Julio Demartini, ancien ministre du Développement et de l’Inclusion sociale
Deux minutes plus tard, Shica répond avec une capture d’écran du tableau de vote. Demartini insiste et reçoit peu après un fichier Excel détaillant chaque vote, témoignant de l’urgence et de son accès direct à l’information, même après avoir quitté ses fonctions.
Suite à cet échange, Demartini est apparu lors d’événements publics aux côtés de plusieurs parlementaires ayant soutenu le voyage de Boluarte, tels qu’Alexandre Aguinaga (Forces Populaires) et Kira Alcarraz (Podemos Pérou). Cette présence alimente l’idée que l’ancien ministre a continué à exercer une influence politique, en utilisant le Midis comme une plateforme possible d’articulation entre l’exécutif et ses alliés au Congrès.
Le relevé « sur mesure » des soupes populaires
Le 25 mars 2024, après l’éclatement du scandale lié aux montres de luxe (« Rolex »), un autre courriel révèle une demande plus directe. Demartini demande à Shica « les communications » et indique qu’il a déjà commencé à diffuser des informations. Il souligne ensuite que la question des soupes populaires devrait être abordée « dans les quartiers les plus favorables », citant en exemple Comas et Carabayllo. Dans ce même message, il ordonne à Shica de « mobiliser le peuple ».
Shica répond en lui envoyant un projet de déclaration publié par une organisation de « pots communs » du sud de Lima, exprimant un soutien à la gestion de Dina Boluarte et reprenant le récit officiel de la défense face au scandale des montres. Il est particulièrement frappant que ce document ait été corrigé par Demartini, qui a exigé que le nom complet de la présidente soit ajouté pour renforcer sa visibilité. L’ancien ministre a même poussé à sa publication, ce qui suggère que la stratégie émanait davantage de l’exécutif que des organisations sociales elles-mêmes.
Cette situation laisse penser que la déclaration a été conçue au sein du ministère, mais présentée comme une initiative spontanée des soupes populaires. L’insistance de Demartini et la coordination directe avec le ministre renforcent l’idée d’une instrumentalisation politique des réseaux sociaux et communautaires gérés par le Midis.
Inauguration avec ordinateur portable inclus
Un autre épisode pertinent se déroule quelques jours avant l’inauguration d’un restaurant « Cuna Más » à Villa Salvador. Shica informe Demartini que le Palais a autorisé la présence de Dina Boluarte à l’événement. L’ancien ministre suggère qu’il serait prudent d’éviter d’exposer publiquement le vice-ministre du Midis, car il fait l’objet d’une plainte et pourrait nuire à l’image déjà fragile de la présidente. Il propose également de ne pas annoncer la participation de Boluarte pour éviter des manifestations.
Demartini évoque également la nécessité de coordonner l’ordinateur portable que Boluarte utilisera avec le maire de Villa El Salvador, évoquant une pratique courante dans les gouvernements précédents : garantir un soutien social apparent et contrôler la perception du leadership présidentiel par le public.
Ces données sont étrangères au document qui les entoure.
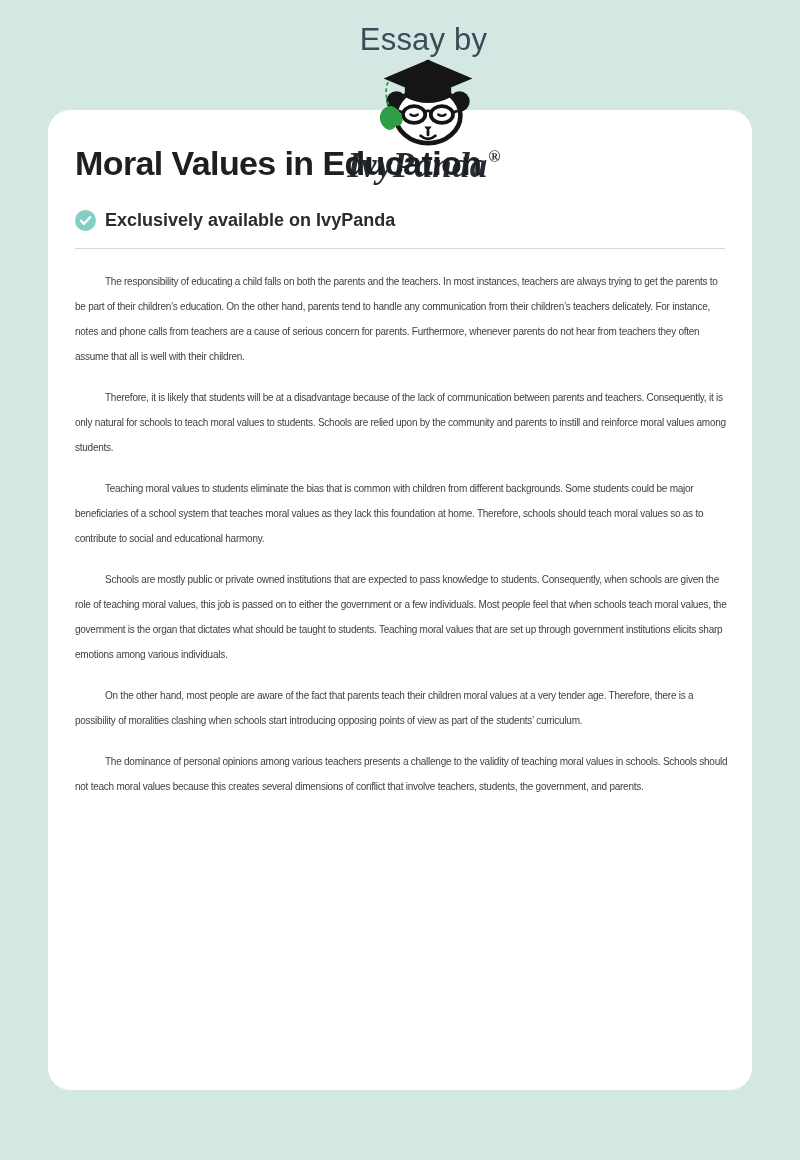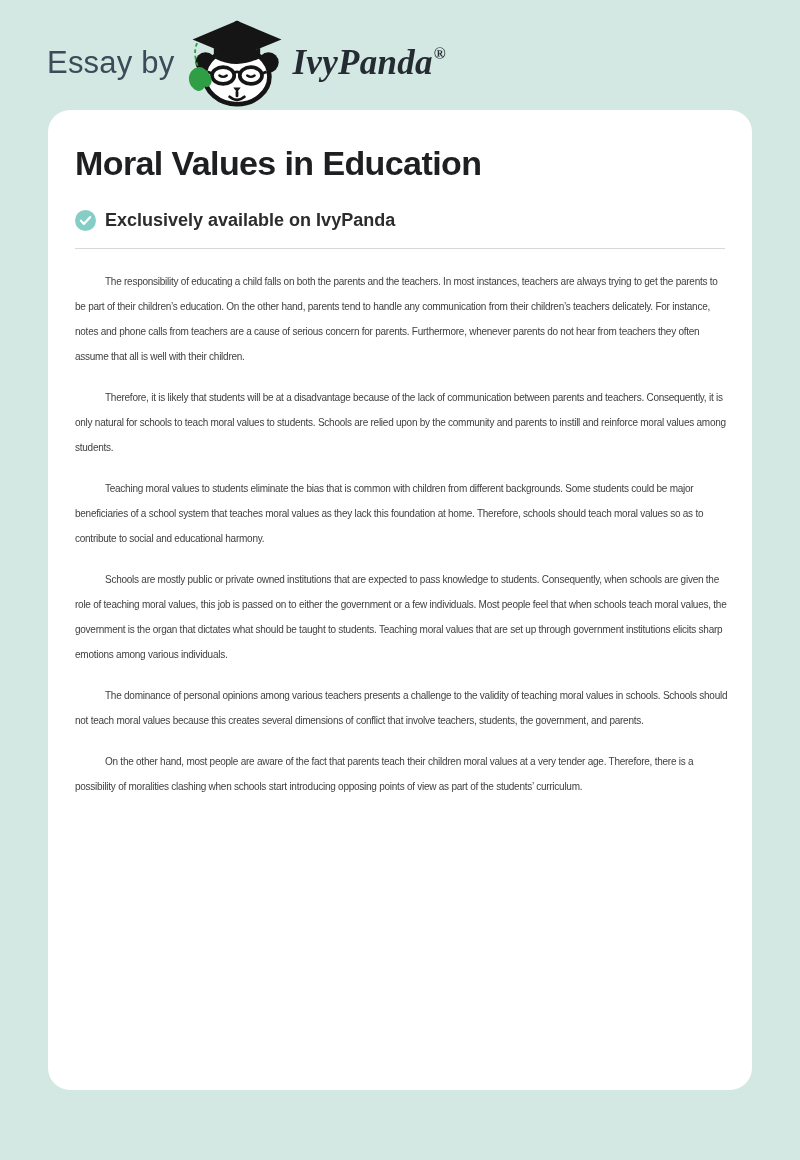--- a/index.html
+++ b/index.html
@@ -12,20 +12,21 @@
     font-family: "Liberation Sans", sans-serif;
   }
 
   
   .header {
     display: flex;
     align-items: center;
     padding: 22px 0 0 47px;
     height: 104px;
     box-sizing: border-box;
+    flex-direction: column;
   }
   .essay-by {
     font-size: 31px;
     color: #3d4a57;
     letter-spacing: 0.2px;
   }
   .logo {
     display: inline-flex;
     margin: 0 4px 0 12px;
     line-height: 0;
@@ -147,17 +148,17 @@
       </span>
       <span class="badge-label">Exclusively available on IvyPanda</span>
     </div>
 
     <hr class="divider">
 
     <p>The responsibility of educating a child falls on both the parents and the teachers. In most instances, teachers are always trying to get the parents to be part of their children’s education. On the other hand, parents tend to handle any communication from their children’s teachers delicately. For instance, notes and phone calls from teachers are a cause of serious concern for parents. Furthermore, whenever parents do not hear from teachers they often assume that all is well with their children.</p>
     <p>Therefore, it is likely that students will be at a disadvantage because of the lack of communication between parents and teachers. Consequently, it is only natural for schools to teach moral values to students. Schools are relied upon by the community and parents to instill and reinforce moral values among students.</p>
     <p>Teaching moral values to students eliminate the bias that is common with children from different backgrounds. Some students could be major beneficiaries of a school system that teaches moral values as they lack this foundation at home. Therefore, schools should teach moral values so as to contribute to social and educational harmony.</p>
     <p>Schools are mostly public or private owned institutions that are expected to pass knowledge to students. Consequently, when schools are given the role of teaching moral values, this job is passed on to either the government or a few individuals. Most people feel that when schools teach moral values, the government is the organ that dictates what should be taught to students. Teaching moral values that are set up through government institutions elicits sharp emotions among various individuals.</p>
+    <p>On the other hand, most people are aware of the fact that parents teach their children moral values at a very tender age. Therefore, there is a possibility of moralities clashing when schools start introducing opposing points of view as part of the students’ curriculum.</p>
     <p>The dominance of personal opinions among various teachers presents a challenge to the validity of teaching moral values in schools. Schools should not teach moral values because this creates several dimensions of conflict that involve teachers, students, the government, and parents.</p>
-    <p>On the other hand, most people are aware of the fact that parents teach their children moral values at a very tender age. Therefore, there is a possibility of moralities clashing when schools start introducing opposing points of view as part of the students’ curriculum.</p>
   </main>
 
 </div>
 
 </body></html>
Cette chaîne de courriels révèle ainsi un schéma de manipulation médiatique, de subordination des acteurs sociaux aux intérêts politiques et le rôle actif d’un ancien ministre dans la prise de décisions qui ne relevaient plus de ses attributions.
Après la publication de ce reportage, Punto Final a tenté de contacter Shica pour obtenir sa version des faits. Cependant, le ministre n’a pas répondu à leurs sollicitations.